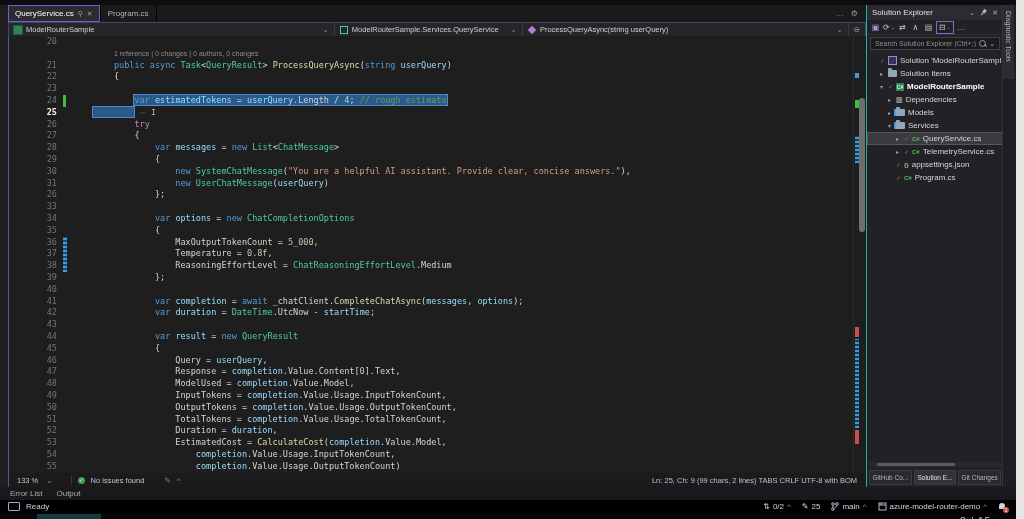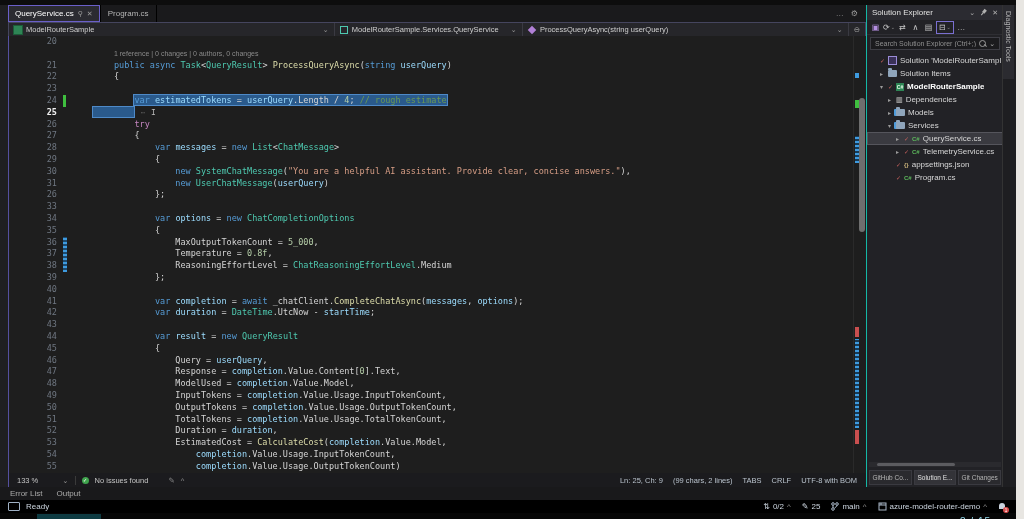--- a/index.html
+++ b/index.html
@@ -59,25 +59,25 @@
   .mk.dash-blue{background:#3E9BE0;}
   .mk.green{background:#3FBF3F;}
   .mk.hatch-blue{background:repeating-linear-gradient(0deg,#3E9BE0 0 2px,#173a55 2px 4px);}
   .mk.red{background:#C94F4F;}
 
   
   .edbottom{position:absolute;left:8px;top:473px;width:858px;height:14px;background:#1B1B1E;
             border-bottom:1px solid #55509f;border-left:1px solid #55509f;display:flex;align-items:center;
             font-size:7.5px;color:#c4c4c4;}
   .edb-left{display:flex;align-items:center;gap:6px;padding-left:8px;}
-  .edb-right{margin-left:auto;display:flex;align-items:center;gap:10px;padding-right:10px;color:#b9c2cc;}
+  .edb-right{margin-left:auto;display:flex;align-items:center;gap:2px;padding-right:10px;color:#b9c2cc;}
   .healthdot{width:7px;height:7px;border-radius:50%;background:#3FA34D;color:#fff;font-size:5px;
              display:inline-flex;align-items:center;justify-content:center;}
   .chev{color:#8f8f8f;}
-  .zoombox{display:flex;gap:24px;align-items:center;padding-right:6px;border-right:1px solid #3a3a3a;text-align:right;}
+  .zoombox{display:flex;gap:8px;align-items:center;padding-right:18px;border-right:1px solid #3a3a3a;text-align:right;}
 
   
   .paneltabs{position:absolute;left:0;top:487px;width:1016px;height:13px;background:#19191B;
              display:flex;align-items:center;gap:14px;padding-left:10px;font-size:8px;color:#ababab;}
   .statusbar{position:absolute;left:0;top:500px;width:1016px;height:13px;background:#000000;
              display:flex;align-items:center;font-size:8px;color:#cdd6e0;}
   .sb-left{display:flex;align-items:center;gap:6px;padding-left:8px;}
   .sb-right{margin-left:auto;display:flex;align-items:center;gap:11px;padding-right:10px;}
   .sb-seg{display:flex;align-items:center;gap:3px;}
   .monitor{width:10px;height:7px;border:1px solid #9fb0c4;border-radius:1px;}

*TASK INSTRUCTIONS:*
Reproduce each line of the records exactly, omitting any picture.

*ANSWER BELOW:*
--- a/index.html
+++ b/index.html
@@ -59,25 +59,25 @@
   .mk.dash-blue{background:#3E9BE0;}
   .mk.green{background:#3FBF3F;}
   .mk.hatch-blue{background:repeating-linear-gradient(0deg,#3E9BE0 0 2px,#173a55 2px 4px);}
   .mk.red{background:#C94F4F;}
 
   
   .edbottom{position:absolute;left:8px;top:473px;width:858px;height:14px;background:#1B1B1E;
             border-bottom:1px solid #55509f;border-left:1px solid #55509f;display:flex;align-items:center;
             font-size:7.5px;color:#c4c4c4;}
   .edb-left{display:flex;align-items:center;gap:6px;padding-left:8px;}
-  .edb-right{margin-left:auto;display:flex;align-items:center;gap:10px;padding-right:10px;color:#b9c2cc;}
+  .edb-right{margin-left:auto;display:flex;align-items:center;gap:2px;padding-right:10px;color:#b9c2cc;}
   .healthdot{width:7px;height:7px;border-radius:50%;background:#3FA34D;color:#fff;font-size:5px;
              display:inline-flex;align-items:center;justify-content:center;}
   .chev{color:#8f8f8f;}
-  .zoombox{display:flex;gap:24px;align-items:center;padding-right:6px;border-right:1px solid #3a3a3a;text-align:right;}
+  .zoombox{display:flex;gap:8px;align-items:center;padding-right:18px;border-right:1px solid #3a3a3a;text-align:right;}
 
   
   .paneltabs{position:absolute;left:0;top:487px;width:1016px;height:13px;background:#19191B;
              display:flex;align-items:center;gap:14px;padding-left:10px;font-size:8px;color:#ababab;}
   .statusbar{position:absolute;left:0;top:500px;width:1016px;height:13px;background:#000000;
              display:flex;align-items:center;font-size:8px;color:#cdd6e0;}
   .sb-left{display:flex;align-items:center;gap:6px;padding-left:8px;}
   .sb-right{margin-left:auto;display:flex;align-items:center;gap:11px;padding-right:10px;}
   .sb-seg{display:flex;align-items:center;gap:3px;}
   .monitor{width:10px;height:7px;border:1px solid #9fb0c4;border-radius:1px;}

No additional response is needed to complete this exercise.